In one of the biggest recent moves, for instance, Lufthansa has dispatched a fleet of five A380s and five 747s to New Zealand to collect up to 4,400 German nationals who were there when restrictions hit. The flights, using planes that had been idled and some scheduled for retirement, are flying from Christchurch and Auckland to Frankfurt via Bangkok.
Some of the evacuations are taking place from such far points that records are being set for flight distance, part because many countries that normally serve as stopover points are refusing landings. The longest was an Austrian Airlines flight from Sydney to Vienna, a bit over 10,000 miles, or 500 miles further than the longest regular scheduled flight, which is from Singapore to Munich.

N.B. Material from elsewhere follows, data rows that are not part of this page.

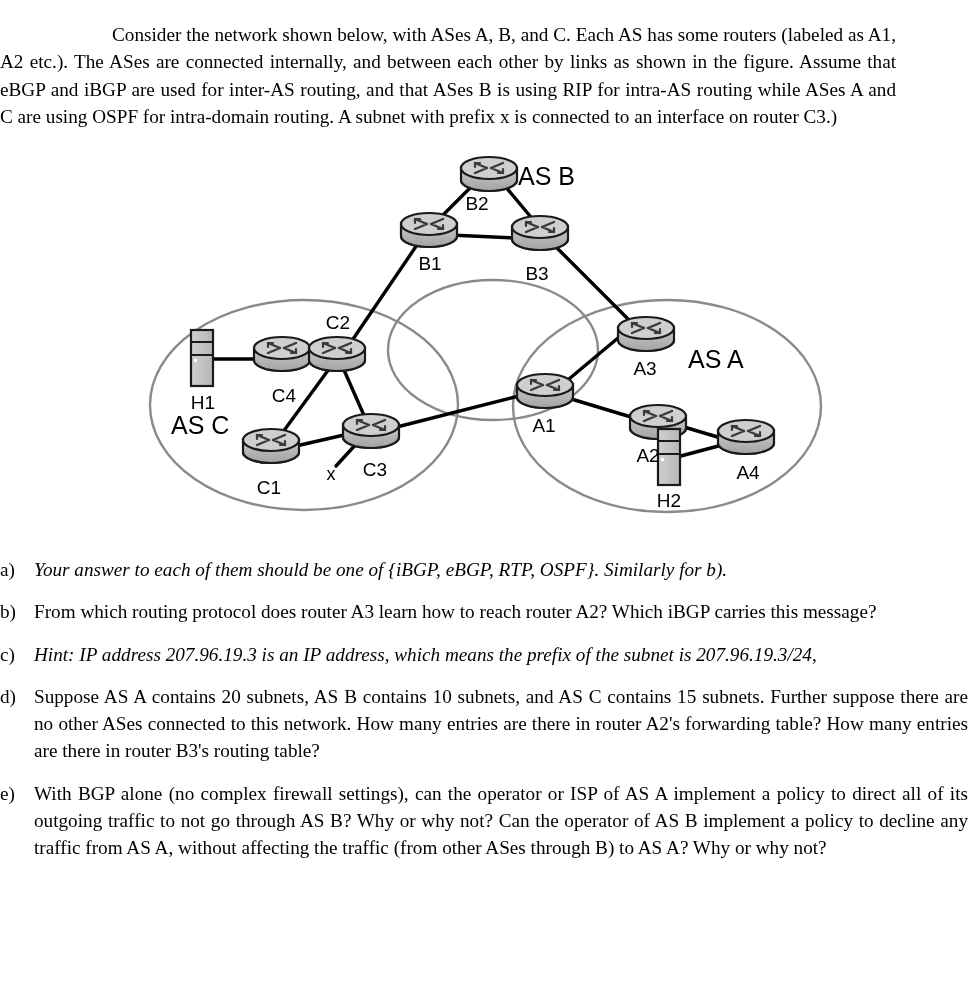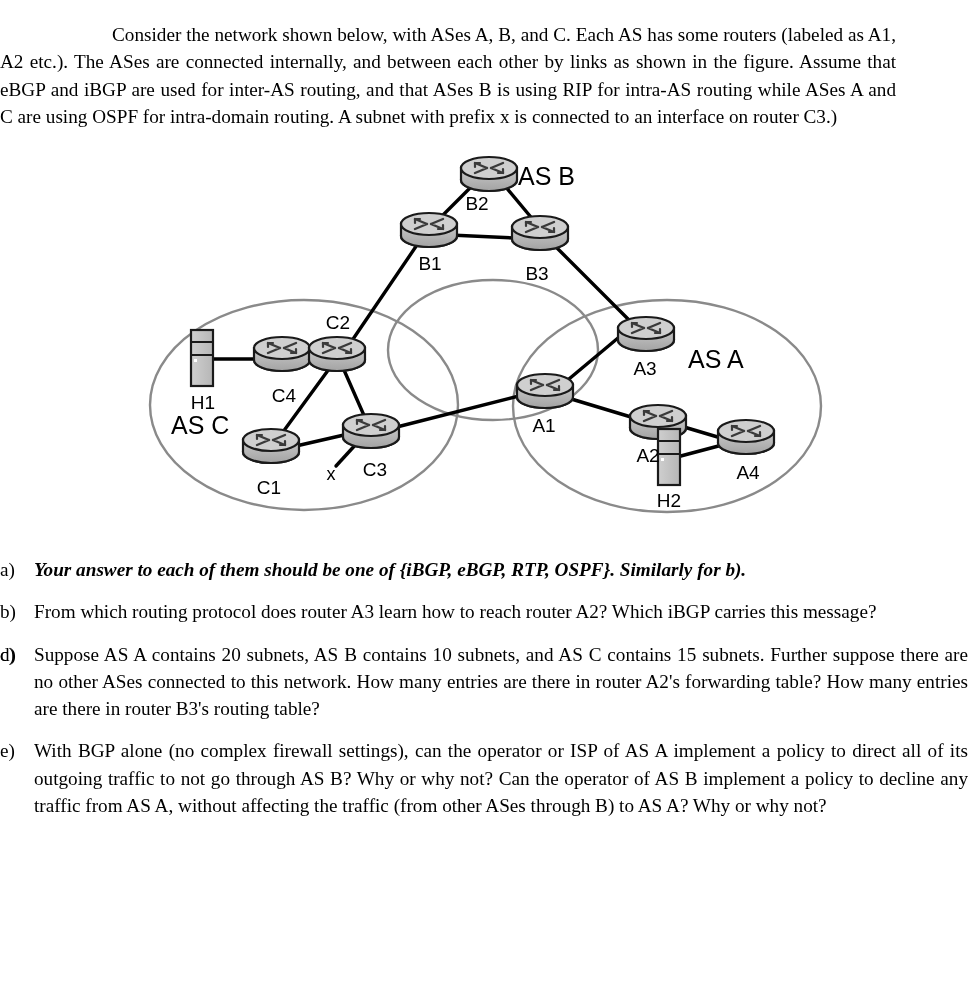--- a/index.html
+++ b/index.html
@@ -62,7 +62,6 @@
   .hint {
     display: block;
     font-style: italic;
-    font-weight: bold;
   }
 
   

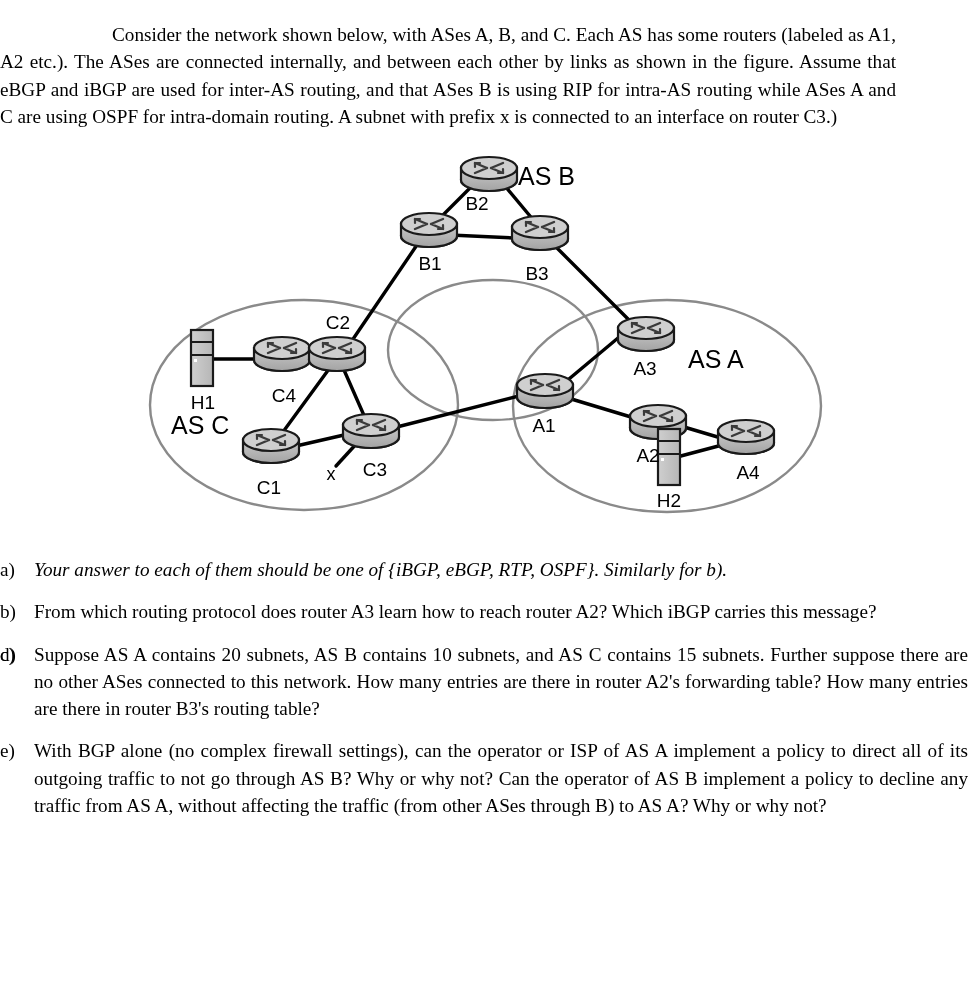--- a/index.html
+++ b/index.html
@@ -249,6 +249,7 @@
 
     <div class="qitem">
       <span class="marker">c)</span>
+      <span class="hint">Hint: IP address 207.96.19.3 is an IP address, which means the prefix of the subnet is 207.96.19.3/24,</span>
     </div>
 
     <div class="qitem">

Qantas flew an A380 on a Sydney-London route, a preview of its long-planned Project Sunrise. El Al’s flight from Melbourne to Tel Aviv was its longest; ironically, the airline had been scheduled to start regular service on that route April 2nd.
Perhaps one of the greatest ironies of the repatriation is that Britain, which dropped its membership in the EU on January 1st has tapped a special EU fund set up to enable member nations to get their citizens home. Britain was still able to get in on the fund because it’s in a transition period that ends December 31.
Ironic note: The repatriation process has now gone on so long that some returnees from the Pacific might now be safer staying there than returning to western countries that have now become the epicenter of the epidemic.